# what do u do if one of ur new colllege friends is going around trying to **** all ur



## Kevlin (Dec 8, 2013)

*what do u do if one of ur new colllege friends is going around trying to **** all ur*

High school friends. And he has a car and u don't. And all ur friends stopped talking to u and ur stuck alone in a house and nobody texts u all day and there's nothing to do cuz u lost all ur friends what is there to do in life anymore. Without friends there's nothing to do. I'm in college btw semester ends this Friday coming up and I get a month of isolation at my house cuz I lost all my friends. And I have no car no job.


----------



## #TheMatrix (Dec 8, 2013)

Christian mingles......
theyre sex freaks.


----------



## PillarofBalance (Dec 8, 2013)

Maybe if you weren't an emo internet troll  you might have friends.


----------



## Bro Bundy (Dec 8, 2013)

Kevlin said:


> High school friends. And he has a car and u don't. And all ur friends stopped talking to u and ur stuck alone in a house and nobody texts u all day and there's nothing to do cuz u lost all ur friends what is there to do in life anymore. Without friends there's nothing to do. I'm in college btw semester ends this Friday coming up and I get a month of isolation at my house cuz I lost all my friends. And I have no car no job.

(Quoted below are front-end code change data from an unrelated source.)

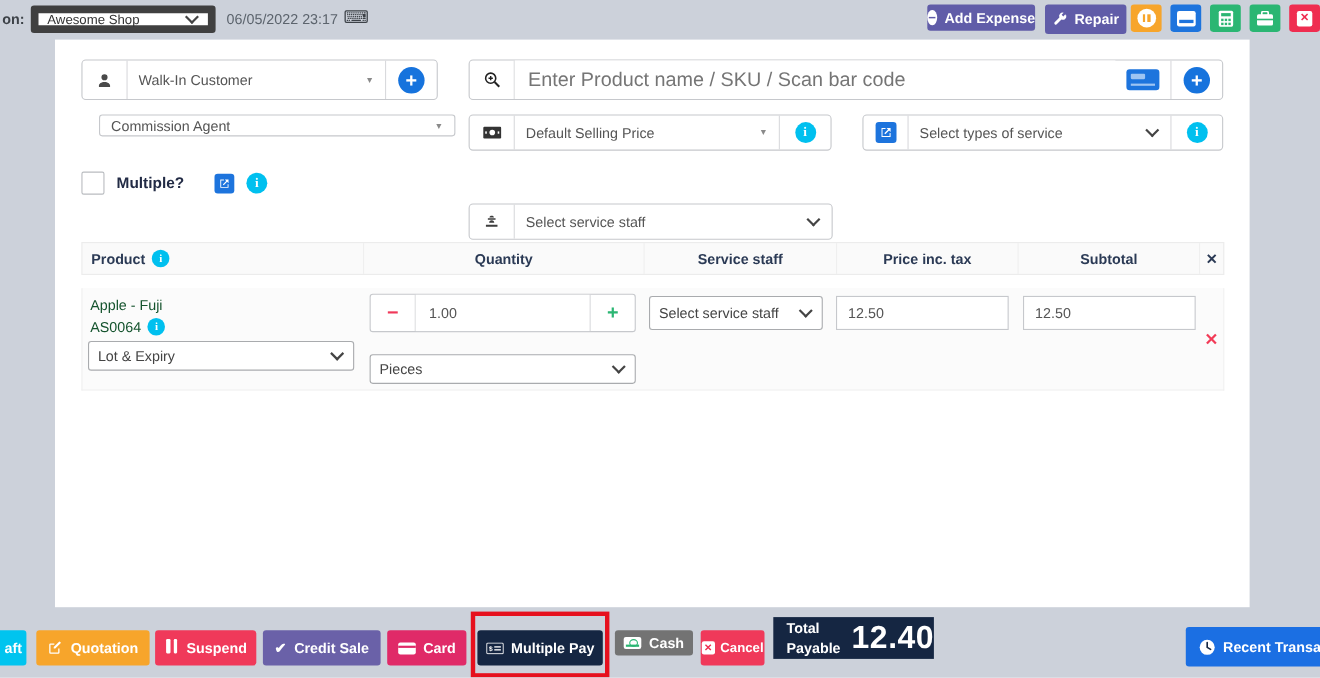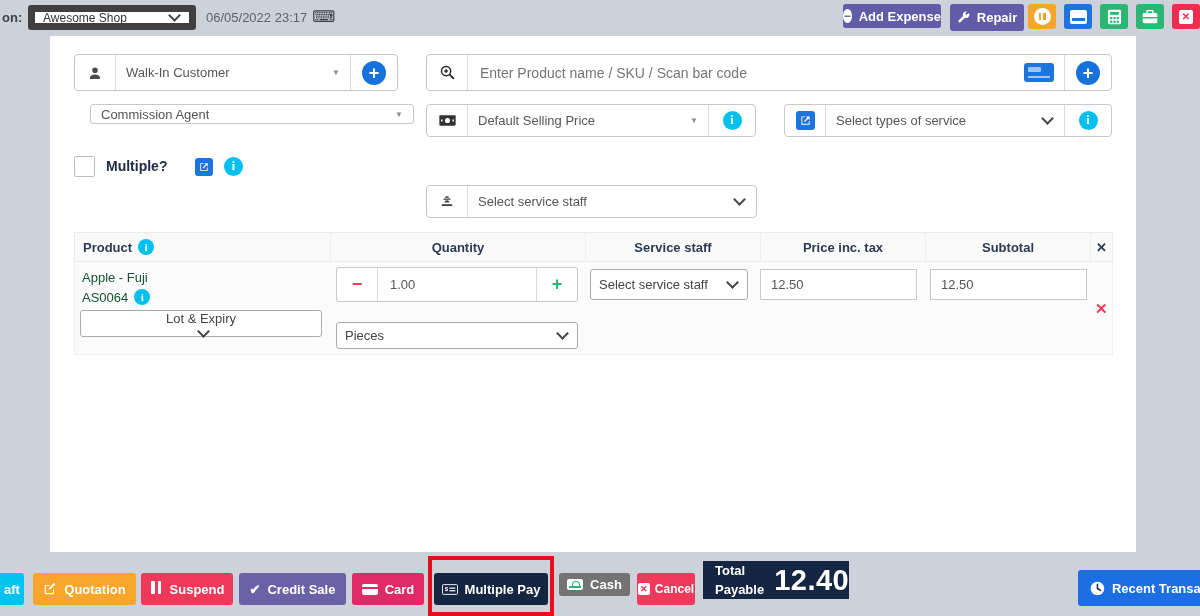"Enter Product name / SKU" input.qty-inp { font-size: 14px -> 18px }
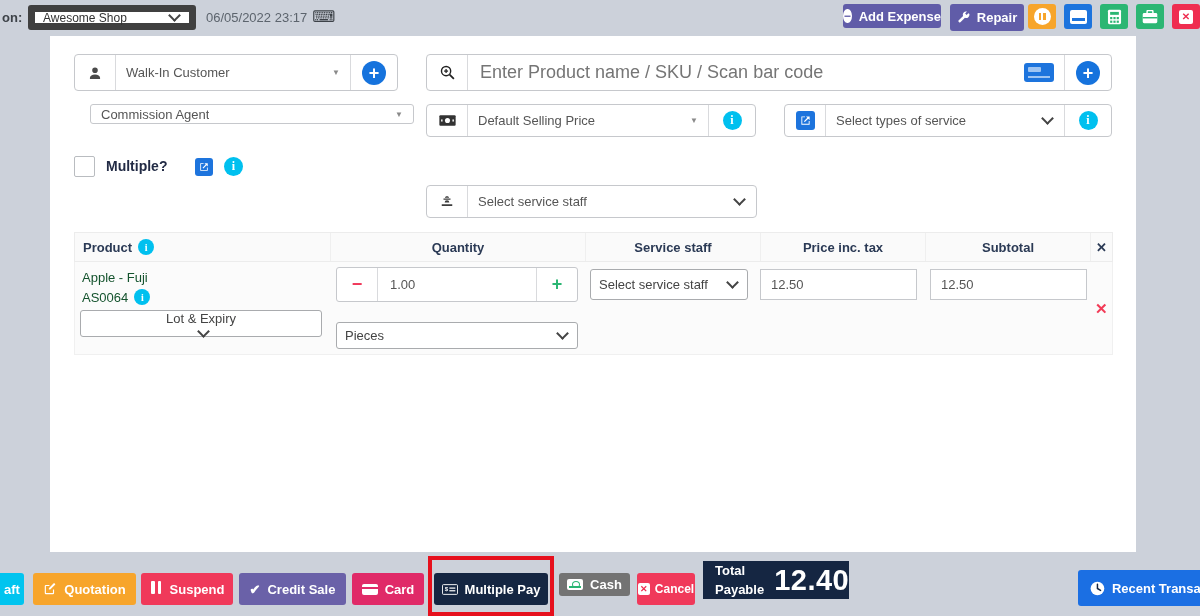"Product" div.abs { top: 232px -> 220px }
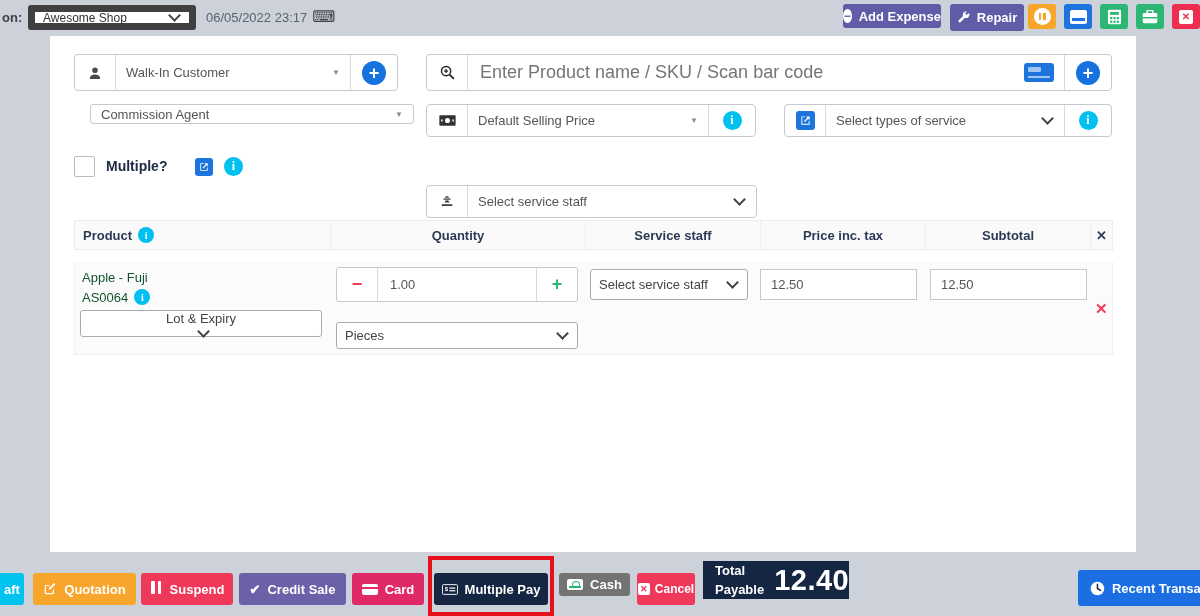"Lot & Expiry" div.abs { flex-direction: column -> none }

grow some fukin balls..i dont need anyone but some pussy to fuk..grow balls kevlin u weirdo


----------



## SuperBane (Dec 8, 2013)

This can't be life ....


----------



## Bro Bundy (Dec 8, 2013)

Kevlin said:


> High school friends. And he has a car and u don't. And all ur friends stopped talking to u and ur stuck alone in a house and nobody texts u all day and there's nothing to do cuz u lost all ur friends what is there to do in life anymore. Without friends there's nothing to do. I'm in college btw semester ends this Friday coming up and I get a month of isolation at my house cuz I lost all my friends. And I have no car no job.



how about a hair cut beetlejuice mayb that will help..and lose the creepy ass avi your scarring me


----------



## Bro Bundy (Dec 8, 2013)

PillarofBalance said:


> Maybe if you weren't an emo internet troll  you might have friends.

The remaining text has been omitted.